Thursday, June 20, 2013

NINE


I always aspired to be as hip and cool as possible. In my attempting to 'pass for black' years, I learned to speak as my black friends did. Before ever working at Mays, I had a friend at Wabasse whose family moved there from 'projects', a modern area of apartment buildings located in the mainly black and Puerto Rican Bedford-Stuyvesant neighborhood, close to downtown Brooklyn where I’d worked at Mays. Growing up there, Mark learned to walk the walk and talk the talk, although he was like me, white and Jewish. He hung with some of the greatest doo-wop singers there, Anthony & Imperials, the Chips, Pearl & the Kodaks. I never tired of his stories, for example about how the Kodaks were forced to change the spelling of their name (obvious, right?). He introduced me to peas & rice, and showed me how to walk jitterbug style and how to slip somebody 'five'. Yeah, everyone knows this stuff now, but in the early 60’s Mark & I, and through us our friend Jerry 'Nazz' (short for a hard-to-pronounce Jewish name) were among the privileged few whites I was aware of that bothered to learn this stuff or cared. Oh sure, there were hip white record company executives, etc., but for the most part America was still pretty darned segregated then. The three of us were a sight, standing on the street corner with our dark sunglasses on, hitting each other 'five'. Now, Mark had soul; he grew up in it, but Jerry and I were probably a little on the silly side.
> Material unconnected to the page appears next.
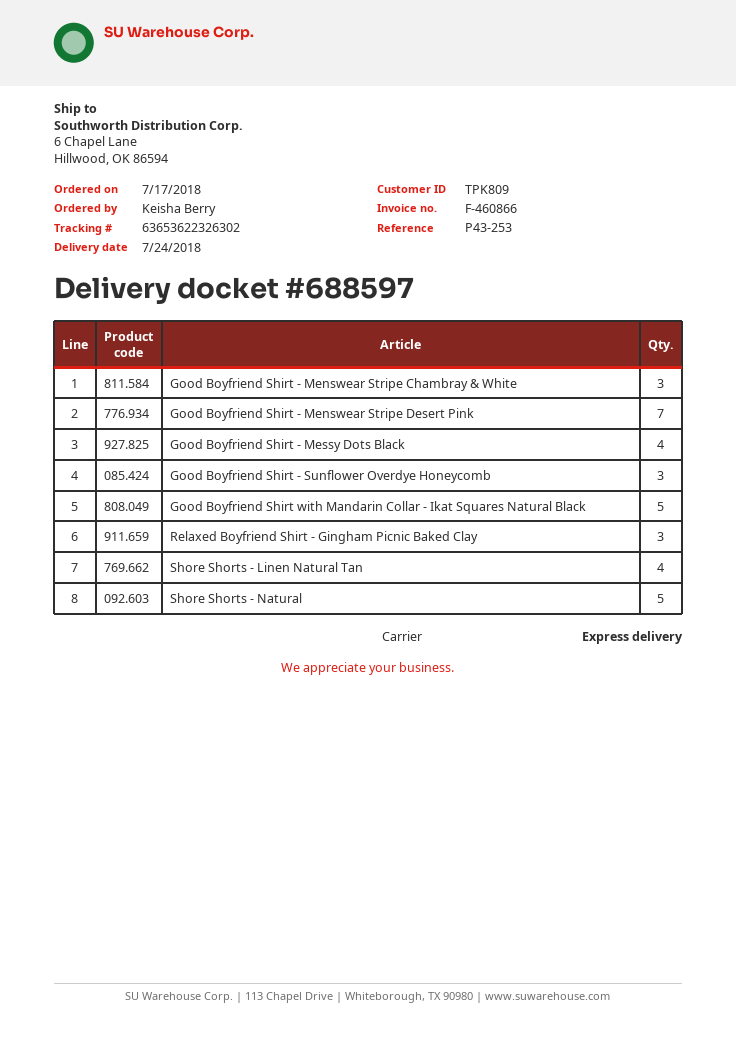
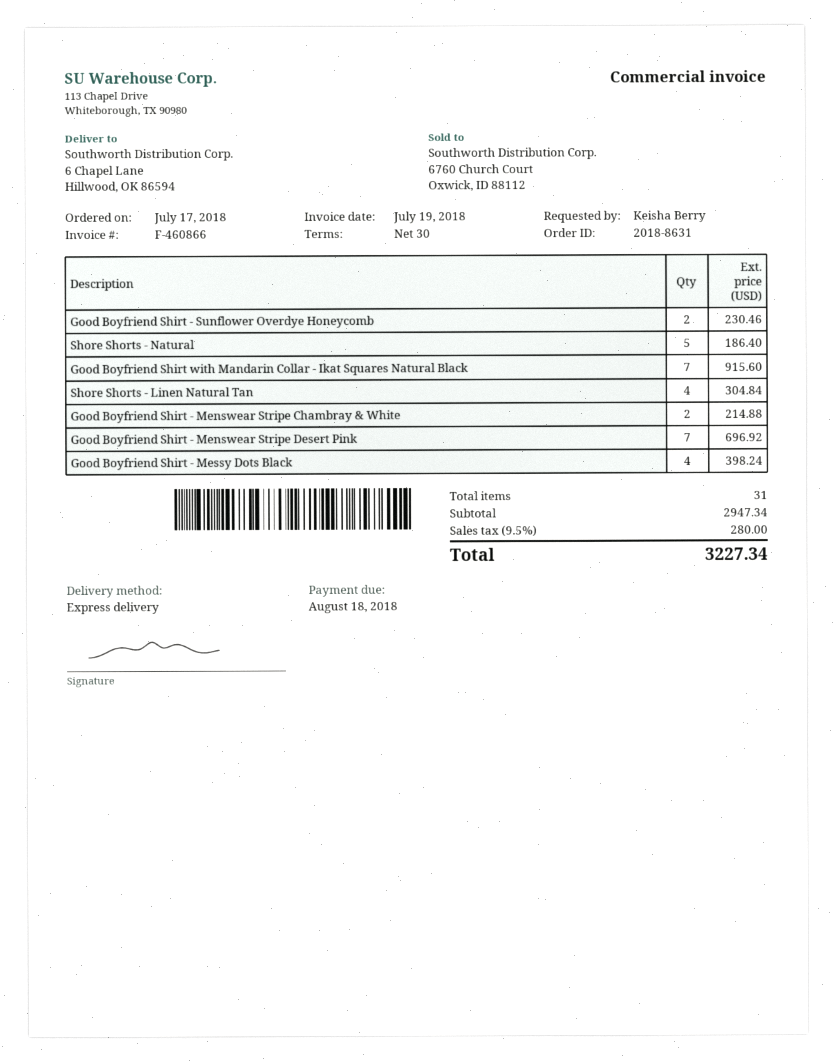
Good Boyfriend Shirt - Menswear Stripe Chambray & White: 3 -> 2
Good Boyfriend Shirt - Sunflower Overdye Honeycomb: 3 -> 2
Good Boyfriend Shirt with Mandarin Collar - Ikat Squares Natural Black: 5 -> 7
Relaxed Boyfriend Shirt - Gingham Picnic Baked Clay: 3 -> none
I remember Mark always warning me to 'be cool' when I got carried away with my faux black 'accent'.

After moving to the west coast, having passed through my black phase, through my Italian phase, to my hippie phase, while changing buses on a dark block in Oakland, I could detect a tall, young man closely following behind me. Before he made his move, I turned around and started jive talking, “what’s happenin’ muh” and so forth. He admitted that he was about to mug me, but hadn’t realized that I was a ‘brother’. We had a good time waiting for our buses together after that. A few years ago, after I got saved, a ‘black wannabe’ white kid accused me of being a bigot because I quit selling music with profane lyrics. I told him that I believed G-d wanted me to do that, and he replied that I worshipped a white G-d that only enslaved blacks. There are some people who believe that Jesus looked like the typical pale New York rabbi of today. Others picture Him as a blonde-haired, blue-eyed Aryan. At some black churches, He’s imagined as a black man. No one knows exactly what Jesus, the man, actually looked like (the jury is still out on the Shroud of Turin), nor does it matter. Middle-eastern skin color varies wildly, though, and it’s not a stretch to picture Him with dark skin. I wonder if any white folks would leave the church if that was somehow discovered to be true. I told him that there’s only one G-d and He loves us all equally. We ought to do likewise.

    But in the days when being hip was paramount to me, oo-wee did I have a potty mouth. One time, up 'in the country', my cousin Bruce’s mom came into our apartment and complained to my mother that her son had picked up a few bad words, and she was concerned. So, I said, you mean like… and rattled off all the cuss words I could think of. I defended myself at times by saying I was into 'theatre', that I was expanding people’s closed minds. Another time I was walking home from school with my friends, who were being especially mean to me that day. When we got to the door of my apartment building, and this one fellow said, in a nice sweet voice, ‘see ya Lenny’, in the safety of the company of all the adults sitting there on their lawn chairs, I gave him both barrels, shocking all these Jewish seniors and embarrassing my mom, who was there. Nowadays, profane language is everywhere from TV to school. It’s become an art form to see how many 'f-words' one can skillfully weave into a sentence. I guess I was in the forefront of that 'movement'; L-rd forgive me.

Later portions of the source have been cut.